SPIKE-1 has five unique features compared to other HPC facilities:

  • FP4 native hardware support
  • NVLink & InfiniBand for large scale training
  • Run:ai Container orchestration
  • GPU Direct Storage
  • Integrated with NVIDIA NGC ecosystem

For researchers, SPIKE-1 is ideal if you have the need for:

  • FP4 research; or
  • Large scale training needs (multi-GPU/multi-nodes); or
  • Large VRAM (e.g. training foundation models)

What is SPIKE-1

SPIKE-1 is a modular AI supercomputer from Nvidia. TU/e Supercomputing Center installed the first batch of 4 (DGX B200) systems early 2025. The system is hosted in a datacenter in Kajaani (Finland). At the moment Proof of concepts are running on the system.

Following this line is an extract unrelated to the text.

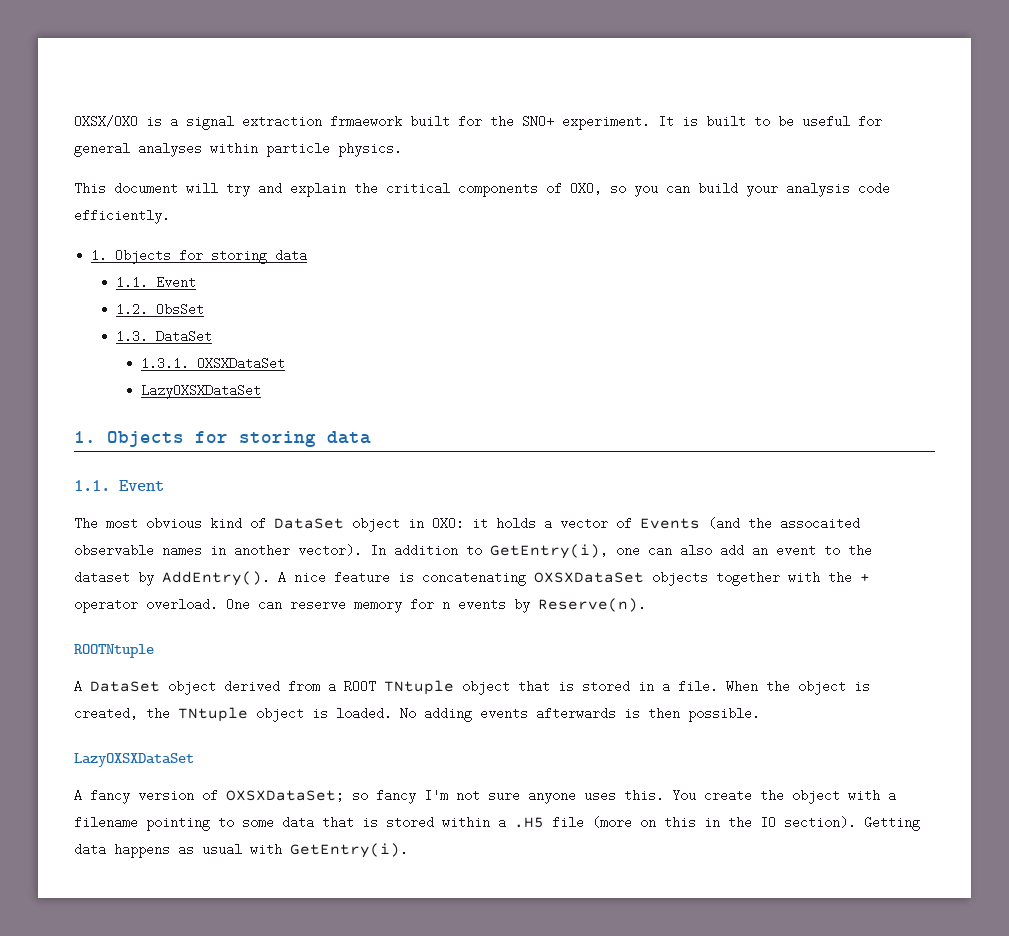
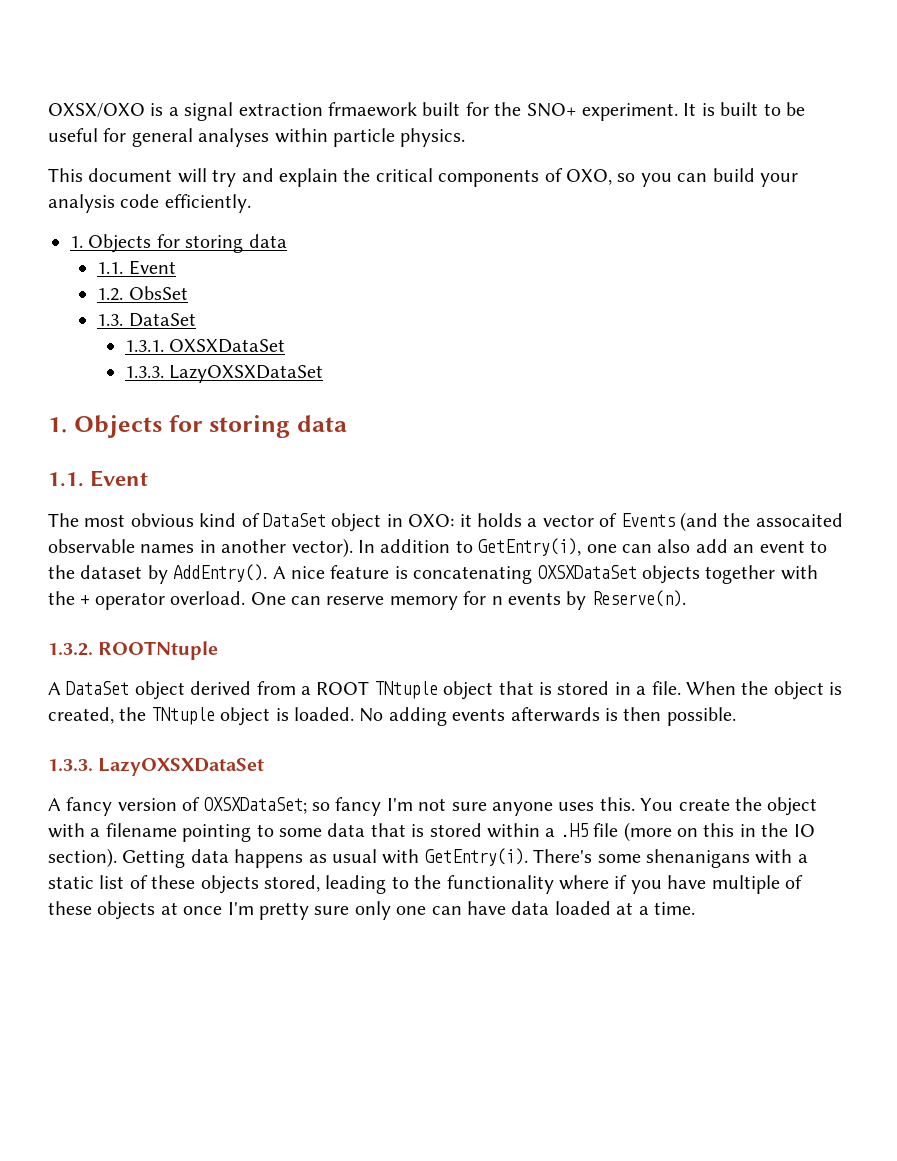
(285, 363) none -> [124,366,164,378] 1.3.3.
(646, 605) none -> [48,643,93,656] 1.3.2.
(760, 714) none -> [48,759,93,771] 1.3.3.
(408, 850) none -> [533,849,808,868] [48,875,803,894] [48,901,695,920] There's some shenanigans with a static list of these objects stored, leading to the functionality where if you have multiple of these objects at once I'm pretty sure only one can have data loaded at a time.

  • 'State of the art': With the newest Nvidia ‘Blackwell’ Technology (DGX B200)
  • The GPU’s will be renewed every 2-3 years, so It will STAY ‘state of the art’
  • Placed in Finland, in a green datacenter

Technical details

Hardware

4x DGX B200 nodes available with each:

  • 8x Nvidia ‘Blackwell’ B200 GPUs
  • 1.53 TB VRAM (~196 GB per GPU)
  • 2x 112 CPU core Intel Platinum 8570
  • 2.16 TB RAM

Software

  • Code runs in containers that can have a certain number of GPUs assigned
  • NVIDIA AI Enterprise software

Please note that this is different from how most other HPC systems work (TU/e HPC Umbrella and Snellius both use Slurm for job scheduling). Some experience with building container images is recommended.